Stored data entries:

------------------------------------------------------------------------

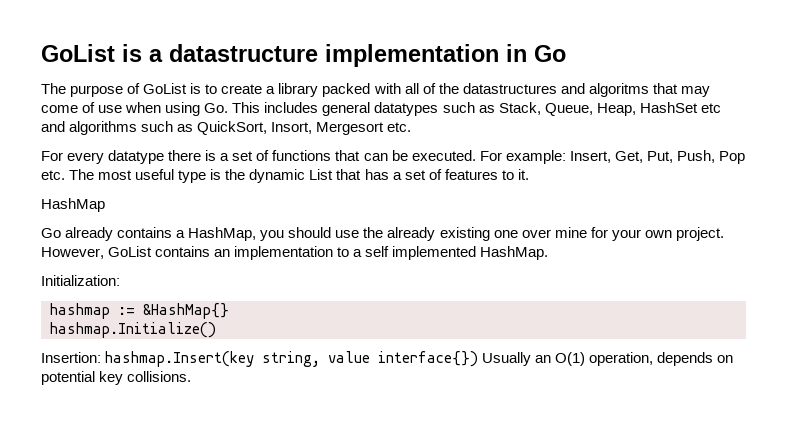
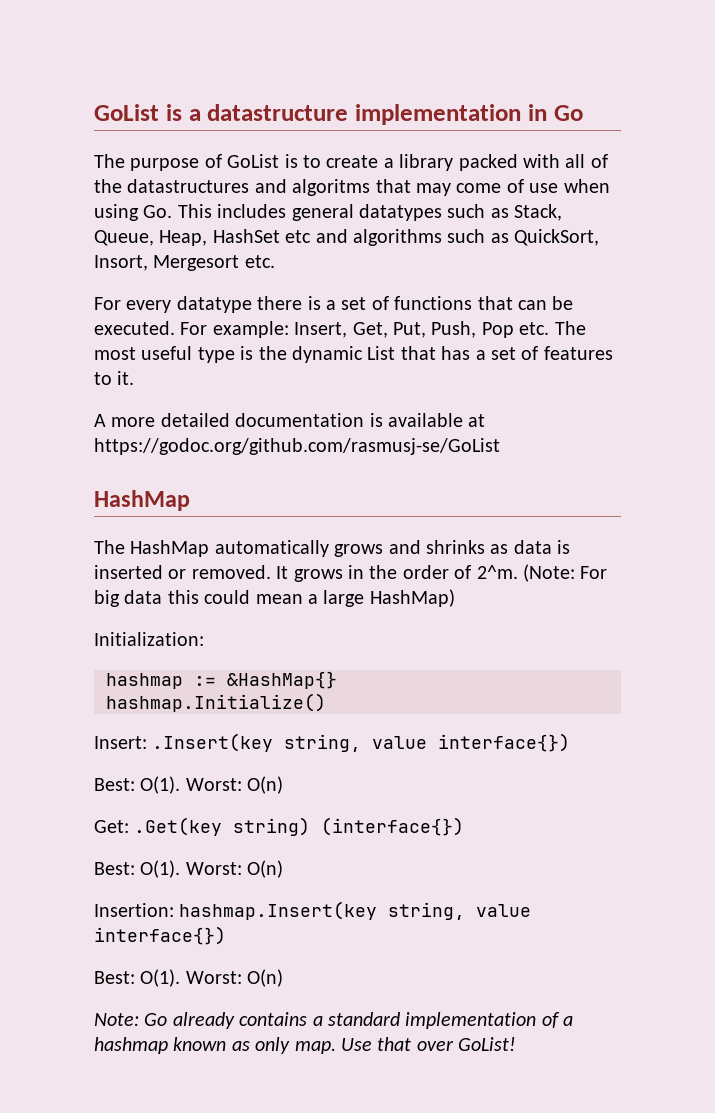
+ A more detailed documentation is available at https://godoc.org/github.com/rasmusj-se/GoList
  HashMap
- Go already contains a HashMap, you should use the already existing one over mine for your own project. However, GoList contains an implementation to a self implemented HashMap.
+ The HashMap automatically grows and shrinks as data is inserted or removed. It grows in the order of 2^m. (Note: For big data this could mean a large HashMap)
+ Insert: .Insert(key string, value interface{})
+ Best: O(1). Worst: O(n)
+ Get: .Get(key string) (interface{})
+ Best: O(1). Worst: O(n)
- Insertion: hashmap.Insert(key string, value interface{}) Usually an O(1) operation, depends on potential key collisions.
+ Insertion: hashmap.Insert(key string, value interface{})
+ Best: O(1). Worst: O(n)
+ Note: Go already contains a standard implementation of a hashmap known as only map. Use that over GoList!

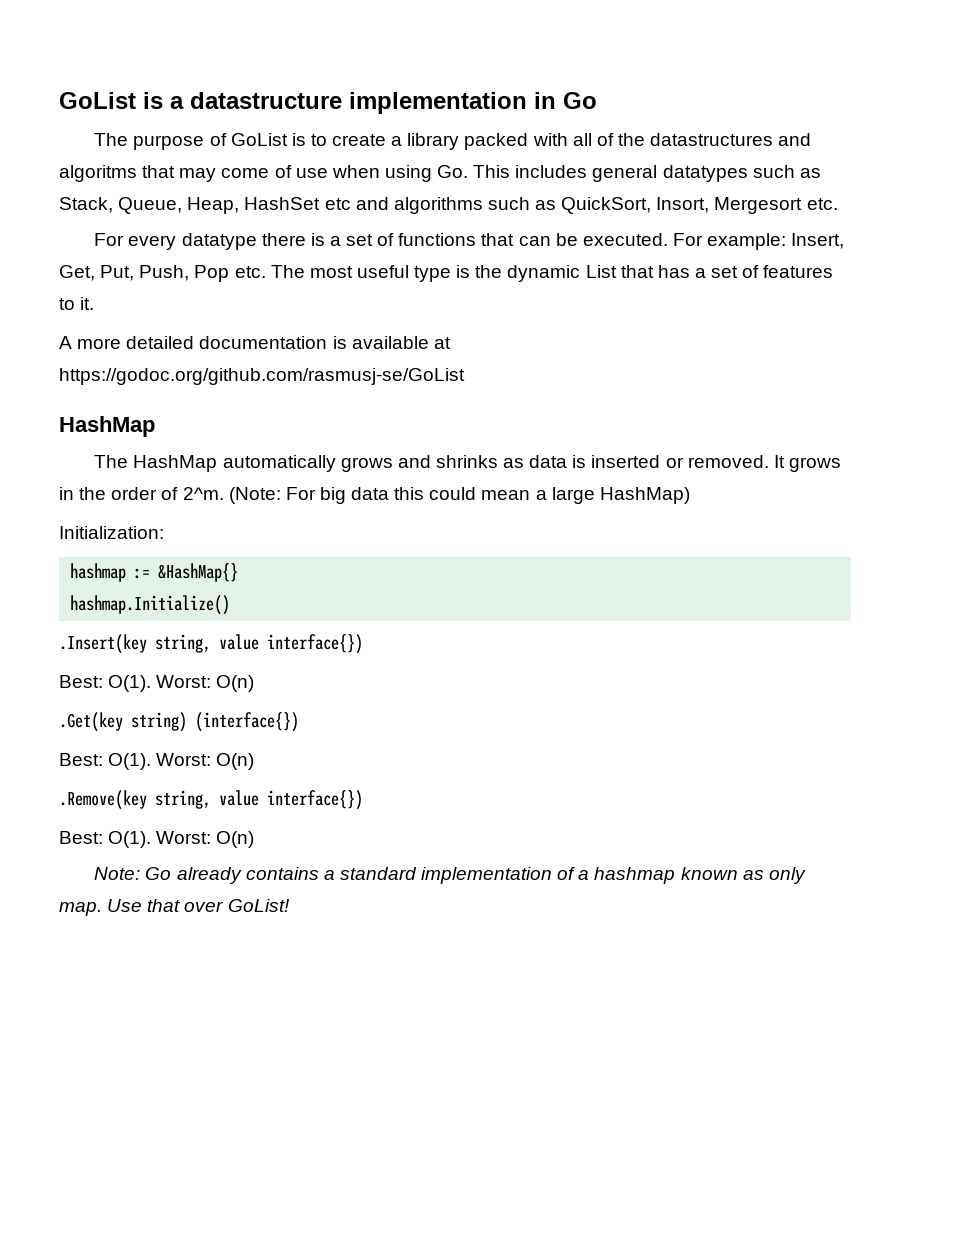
- Insert: .Insert(key string, value interface{})
+ .Insert(key string, value interface{})
- Get: .Get(key string) (interface{})
+ .Get(key string) (interface{})
- Insertion: hashmap.Insert(key string, value interface{})
+ .Remove(key string, value interface{})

------------------------------------------------------------------------

Output each entry verbatim; none of the pictures should be included.

+ A more detailed documentation is available at https://godoc.org/github.com/rasmusj-se/GoList
  HashMap
- Go already contains a HashMap, you should use the already existing one over mine for your own project. However, GoList contains an implementation to a self implemented HashMap.
+ The HashMap automatically grows and shrinks as data is inserted or removed. It grows in the order of 2^m. (Note: For big data this could mean a large HashMap)
+ Insert: .Insert(key string, value interface{})
+ Best: O(1). Worst: O(n)
+ Get: .Get(key string) (interface{})
+ Best: O(1). Worst: O(n)
- Insertion: hashmap.Insert(key string, value interface{}) Usually an O(1) operation, depends on potential key collisions.
+ Insertion: hashmap.Insert(key string, value interface{})
+ Best: O(1). Worst: O(n)
+ Note: Go already contains a standard implementation of a hashmap known as only map. Use that over GoList!

- Insert: .Insert(key string, value interface{})
+ .Insert(key string, value interface{})
- Get: .Get(key string) (interface{})
+ .Get(key string) (interface{})
- Insertion: hashmap.Insert(key string, value interface{})
+ .Remove(key string, value interface{})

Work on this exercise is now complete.